Exercise requirements — Line by line, print the records exactly, and keep images out of the copy.

Front-end code edit data:
===============

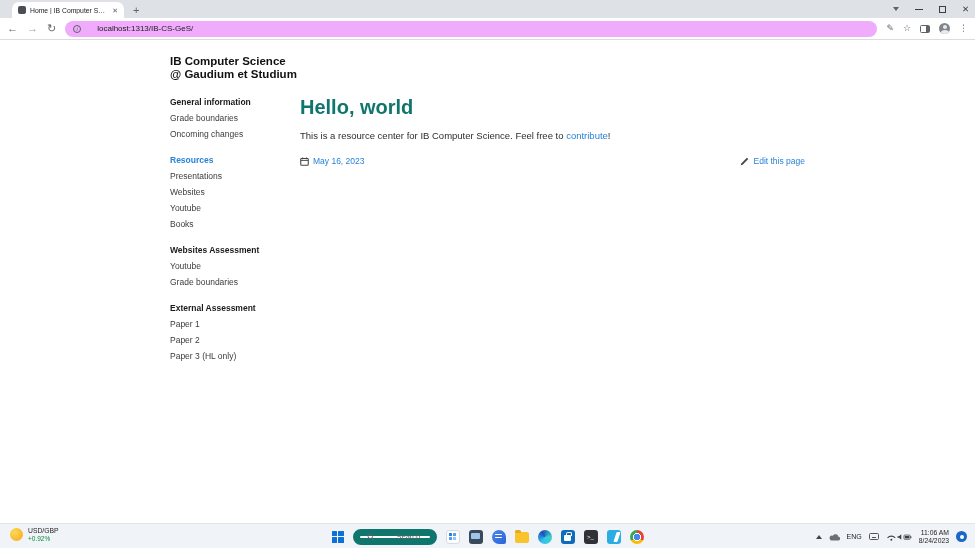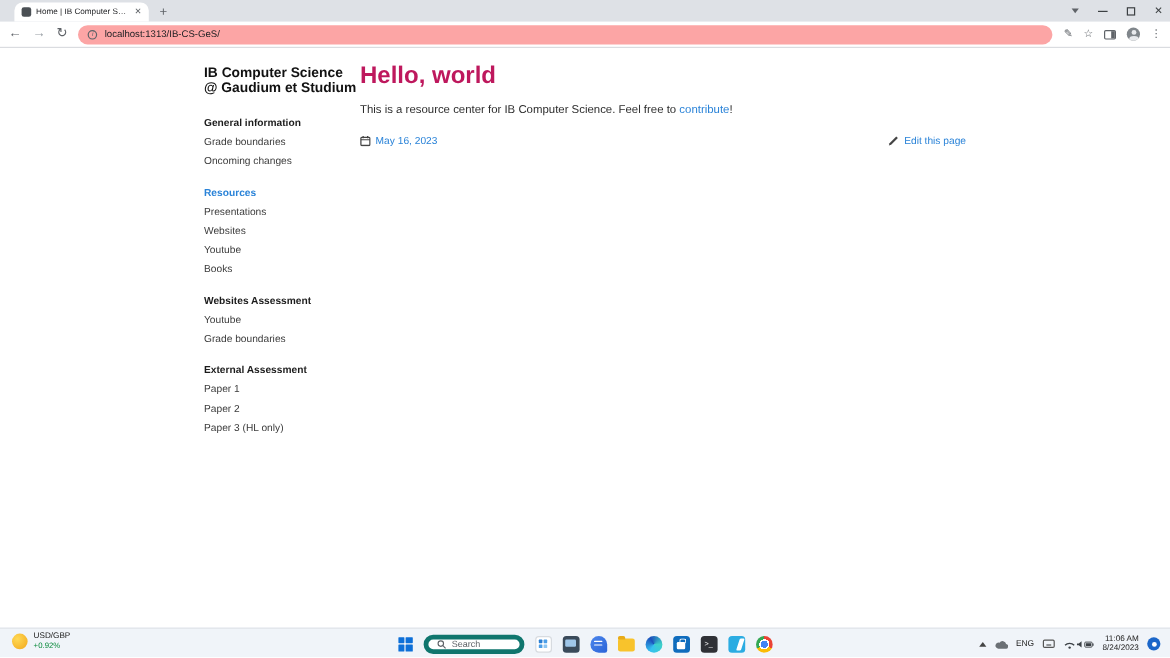--- a/index.html
+++ b/index.html
@@ -26,7 +26,7 @@
              border-bottom:1px solid #dadce0; }
   .nav-ico { color:#5f6368; font-size:11px; line-height:1; }
   .nav-ico.dim { color:#9aa0a6; }
-  .omnibox { flex:1; height:16px; background:#fca5a5; border-radius:8px; display:flex; align-items:center; gap:6px; padding:0 8px; }
+  .omnibox { flex:1; height:16px; background:#f0abfc; border-radius:8px; display:flex; align-items:center; gap:16px; padding:0 8px; }
   .info-ico { width:8px; height:8px; border:1px solid #5f6368; border-radius:50%; color:#5f6368;
               font-size:5.5px; display:flex; align-items:center; justify-content:center; font-style:italic; }
   .url { font-size:8px; color:#202124; }

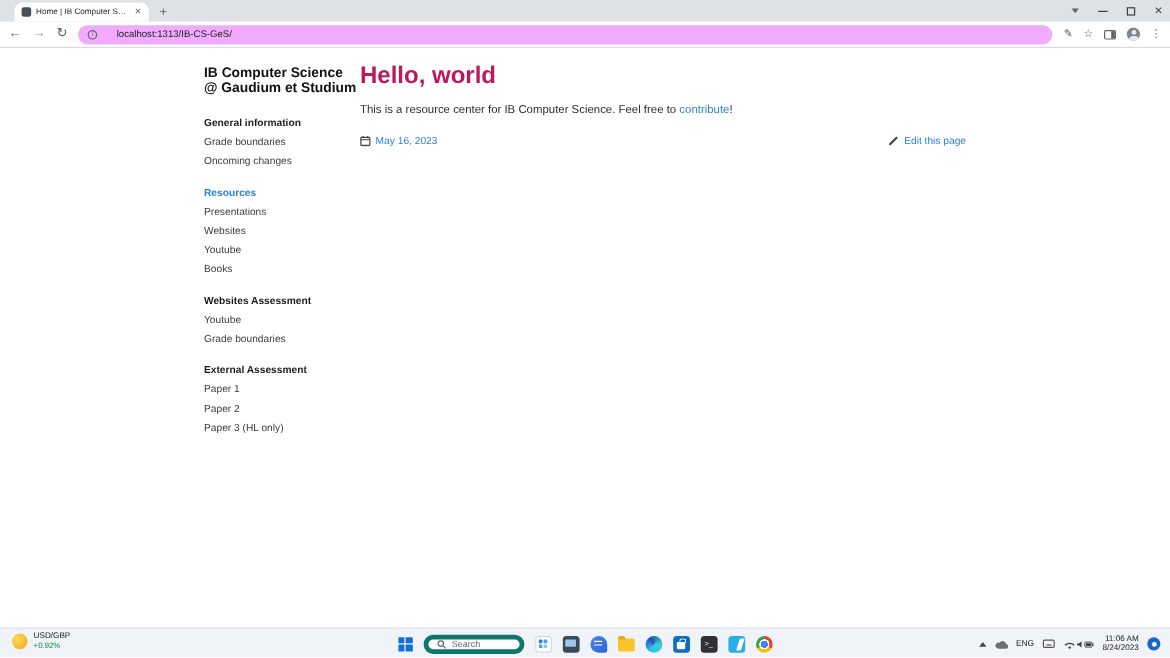--- a/index.html
+++ b/index.html
@@ -49,7 +49,7 @@
   .side-item { font-size:8.5px; line-height:10px; margin-top:6px; color:#3c3c3c; cursor:pointer; }
 
   .main { position:absolute; left:300px; top:0; width:505px; }
-  .page-title { padding-top:11px; font-size:20px; font-weight:600; color:#be185d; }
+  .page-title { padding-top:11px; font-size:20px; font-weight:600; color:#0f766e;margin-top:44px; }
   .intro { margin-top:11px; font-size:9.5px; color:#2d2d2d; }
   .intro .link { color:#2a83d8; cursor:pointer; }
   .meta { margin-top:15px; display:flex; justify-content:space-between; align-items:center; }

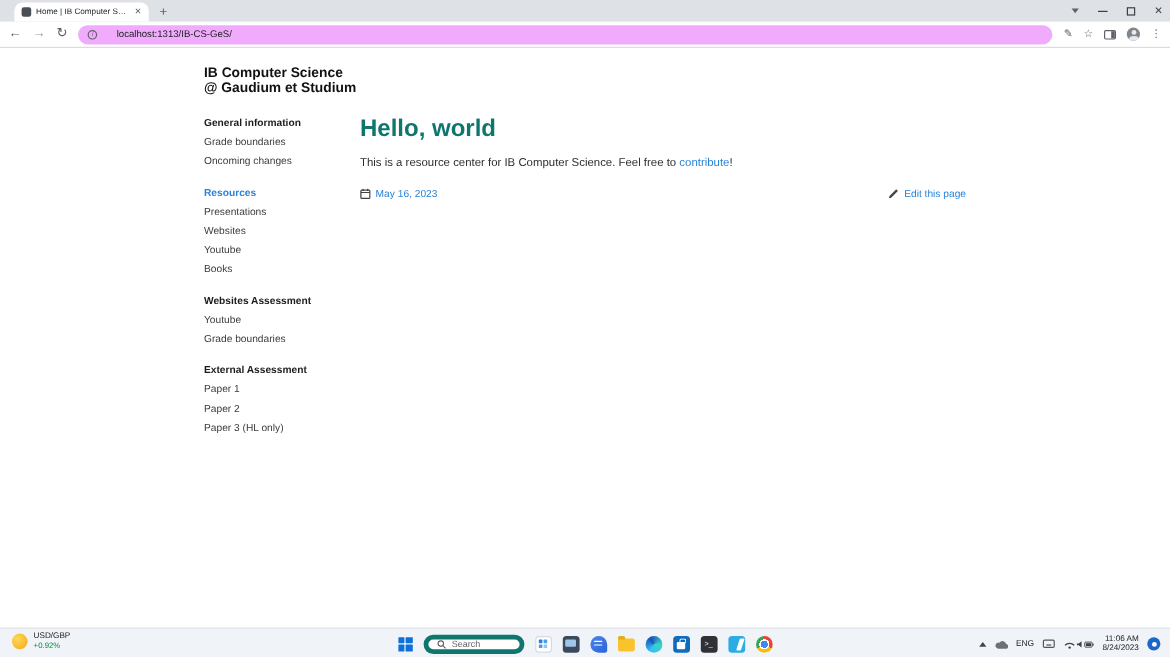--- a/index.html
+++ b/index.html
@@ -67,8 +67,8 @@
                display:flex; align-items:center; gap:9px; }
   .start { width:12px; height:12px; display:grid; grid-template-columns:1fr 1fr; gap:1.5px; cursor:pointer; }
   .start span { background:#0d6fd8; border-radius:0.5px; }
-  .tb-search { width:84px; height:16px; background:#fff; border:4px solid #0f766e; border-radius:9px;
-               display:flex; align-items:center; gap:5px; padding:0 7px; cursor:pointer; }
+  .tb-search { width:84px; height:16px; background:#fff; border:7px solid #0f766e; border-radius:9px;
+               display:flex; align-items:center; gap:22px; padding:0 7px; cursor:pointer; }
   .tb-search span { font-size:7.5px; color:#5f6368; }
   .app-ico { width:14px; height:14px; border-radius:3px; position:relative; cursor:pointer; }
   .ico-widgets { background:#fff; border:1px solid #d7dbe0; display:grid; grid-template-columns:1fr 1fr; gap:1px; padding:2.5px; }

===============

Output for this exercise —
--- a/index.html
+++ b/index.html
@@ -26,7 +26,7 @@
              border-bottom:1px solid #dadce0; }
   .nav-ico { color:#5f6368; font-size:11px; line-height:1; }
   .nav-ico.dim { color:#9aa0a6; }
-  .omnibox { flex:1; height:16px; background:#fca5a5; border-radius:8px; display:flex; align-items:center; gap:6px; padding:0 8px; }
+  .omnibox { flex:1; height:16px; background:#f0abfc; border-radius:8px; display:flex; align-items:center; gap:16px; padding:0 8px; }
   .info-ico { width:8px; height:8px; border:1px solid #5f6368; border-radius:50%; color:#5f6368;
               font-size:5.5px; display:flex; align-items:center; justify-content:center; font-style:italic; }
   .url { font-size:8px; color:#202124; }

--- a/index.html
+++ b/index.html
@@ -49,7 +49,7 @@
   .side-item { font-size:8.5px; line-height:10px; margin-top:6px; color:#3c3c3c; cursor:pointer; }
 
   .main { position:absolute; left:300px; top:0; width:505px; }
-  .page-title { padding-top:11px; font-size:20px; font-weight:600; color:#be185d; }
+  .page-title { padding-top:11px; font-size:20px; font-weight:600; color:#0f766e;margin-top:44px; }
   .intro { margin-top:11px; font-size:9.5px; color:#2d2d2d; }
   .intro .link { color:#2a83d8; cursor:pointer; }
   .meta { margin-top:15px; display:flex; justify-content:space-between; align-items:center; }

--- a/index.html
+++ b/index.html
@@ -67,8 +67,8 @@
                display:flex; align-items:center; gap:9px; }
   .start { width:12px; height:12px; display:grid; grid-template-columns:1fr 1fr; gap:1.5px; cursor:pointer; }
   .start span { background:#0d6fd8; border-radius:0.5px; }
-  .tb-search { width:84px; height:16px; background:#fff; border:4px solid #0f766e; border-radius:9px;
-               display:flex; align-items:center; gap:5px; padding:0 7px; cursor:pointer; }
+  .tb-search { width:84px; height:16px; background:#fff; border:7px solid #0f766e; border-radius:9px;
+               display:flex; align-items:center; gap:22px; padding:0 7px; cursor:pointer; }
   .tb-search span { font-size:7.5px; color:#5f6368; }
   .app-ico { width:14px; height:14px; border-radius:3px; position:relative; cursor:pointer; }
   .ico-widgets { background:#fff; border:1px solid #d7dbe0; display:grid; grid-template-columns:1fr 1fr; gap:1px; padding:2.5px; }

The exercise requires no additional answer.